MCP Use Case on Azure - Memento Memory Storage Demo

July 18, 2025

Problem Statement

The Model Context Protocol (MCP) opens up new possibilities for creating AI-powered applications that can interact with various data sources and services. However, understanding how to deploy MCP servers in cloud environments and integrate them with AI services can be challenging for developers new to the protocol. There's a need for practical examples that demonstrate MCP's capabilities while showcasing real-world deployment patterns on cloud platforms like Azure.

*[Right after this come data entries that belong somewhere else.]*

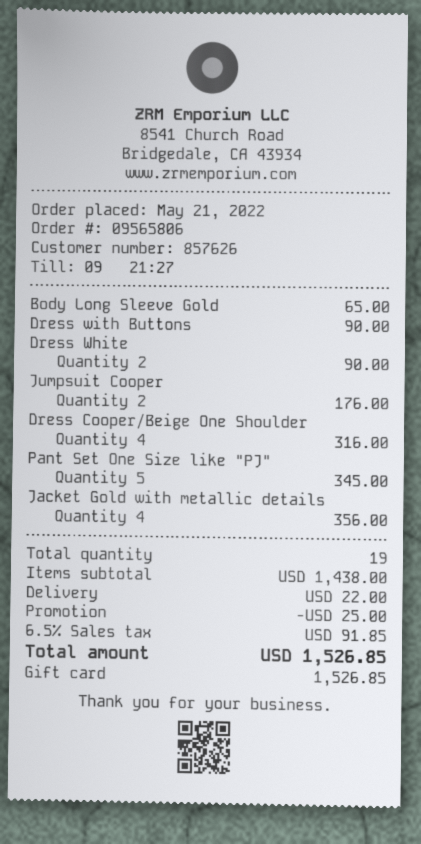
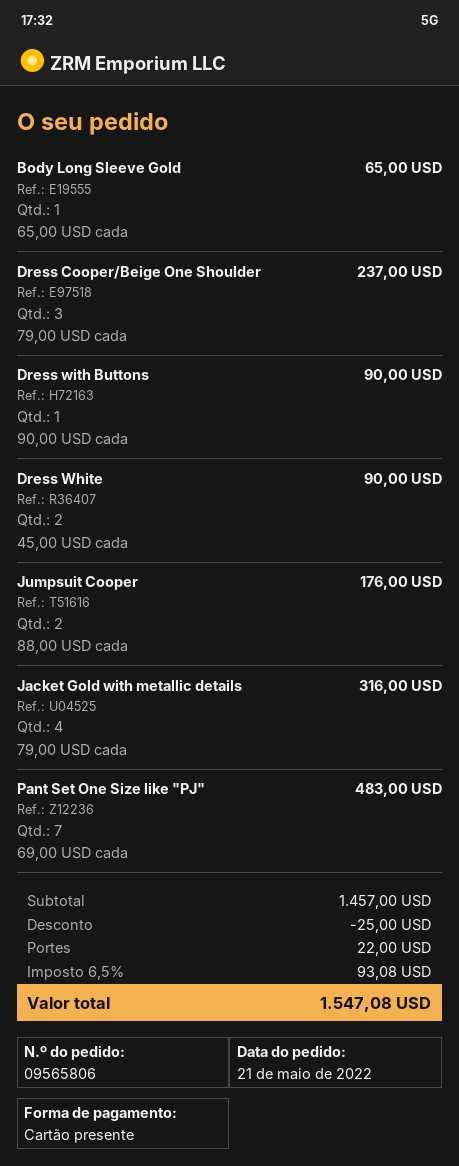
Dress Cooper/Beige One Shoulder: 4 for 316.00 -> 3 for 237.00
Pant Set One Size like "PJ": 5 for 345.00 -> 7 for 483.00
Jacket Gold with metallic details: 4 for 356.00 -> 4 for 316.00
subtotal: 1438.00 -> 1457.00
tax: 6.5% = 91.85 -> 6.5% = 93.08
total: 1526.85 -> 1547.08

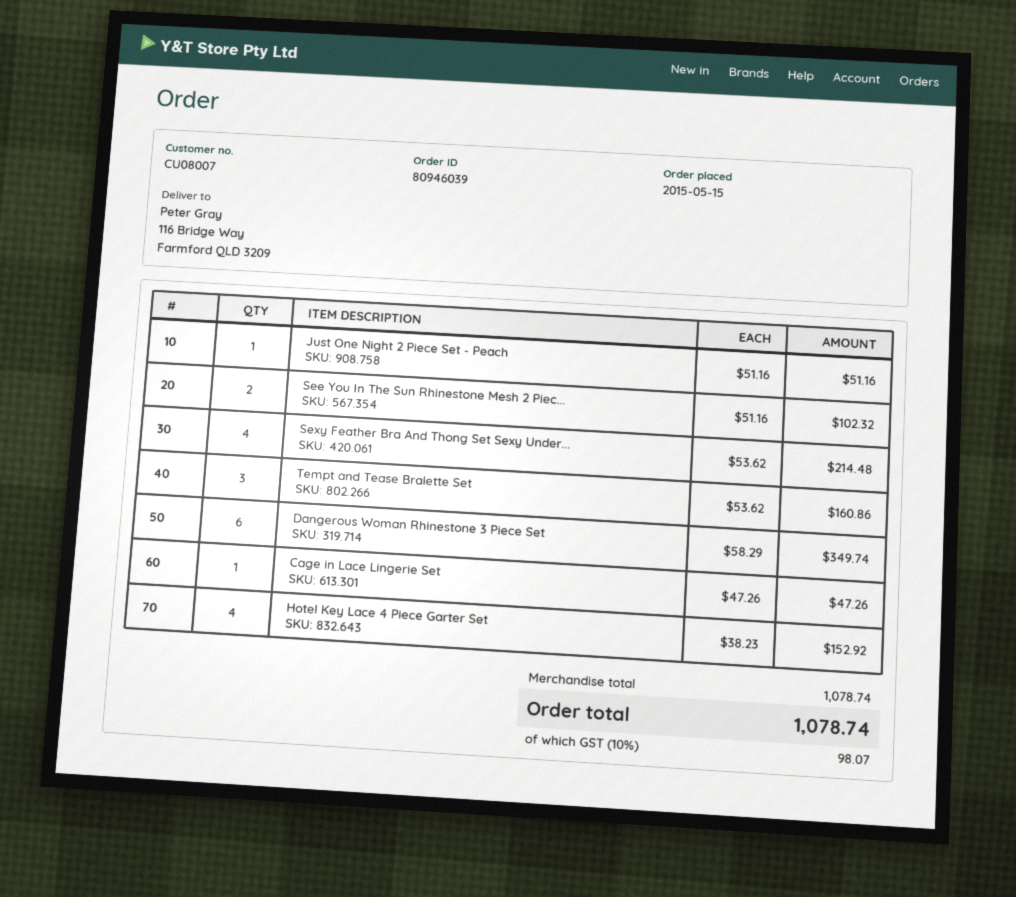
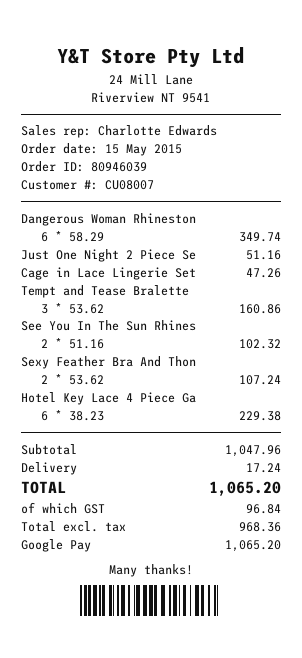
Sexy Feather Bra And Thong Set Sexy Under...: 4 x 53.62 = 214.48 -> 2 x 53.62 = 107.24
Hotel Key Lace 4 Piece Garter Set: 4 x 38.23 = 152.92 -> 6 x 38.23 = 229.38
subtotal: 1078.74 -> 1047.96
shipping: none -> 17.24
tax: 98.07 -> 96.84
total: 1078.74 -> 1065.20

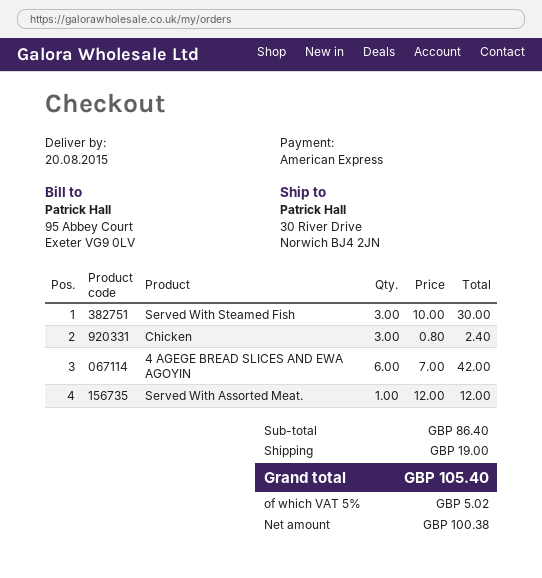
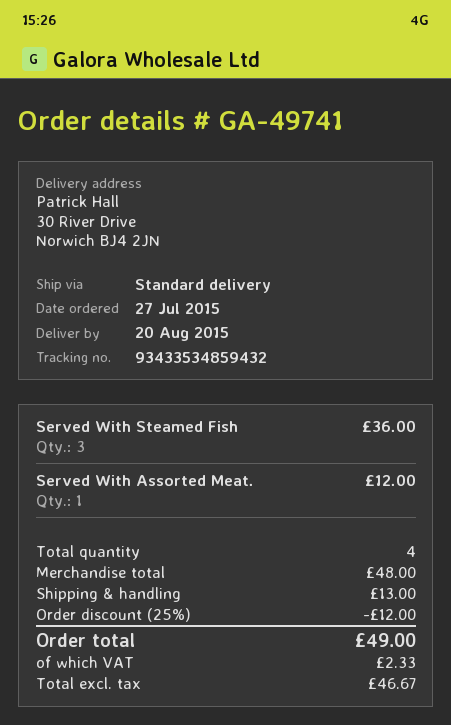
Served With Steamed Fish: 3 for 30.00 -> 3 for 36.00
Chicken: 3 for 2.40 -> none
4 AGEGE BREAD SLICES AND EWA AGOYIN: 6 for 42.00 -> none
subtotal: 86.40 -> 48.00
discount: none -> 25% = 12.00
shipping: 19.00 -> 13.00
net: 100.38 -> 46.67
tax: 5.02 -> 2.33
total: 105.40 -> 49.00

Additionally, what if there's a need to provide an interface that uses natural language to store and retrieve data on cloud-backed persistent volumes, such as Azure Files? Traditional file storage interfaces require users to navigate complex directory structures, remember exact file names, and use specific query syntax. This creates friction when users want to quickly store information or find content using conversational, natural language interactions. The challenge becomes even more complex when considering multi-user scenarios, remote access patterns, and the need for scalable cloud-native deployments.

Solution

This blog post explores a simple yet practical MCP use case called "Memento" - a personal memory storage system that allows users to store and retrieve notes, meeting summaries, and other content using natural language. We'll walk through how this MCP server is deployed on Azure Kubernetes Service (AKS) with Azure Files for persistent storage.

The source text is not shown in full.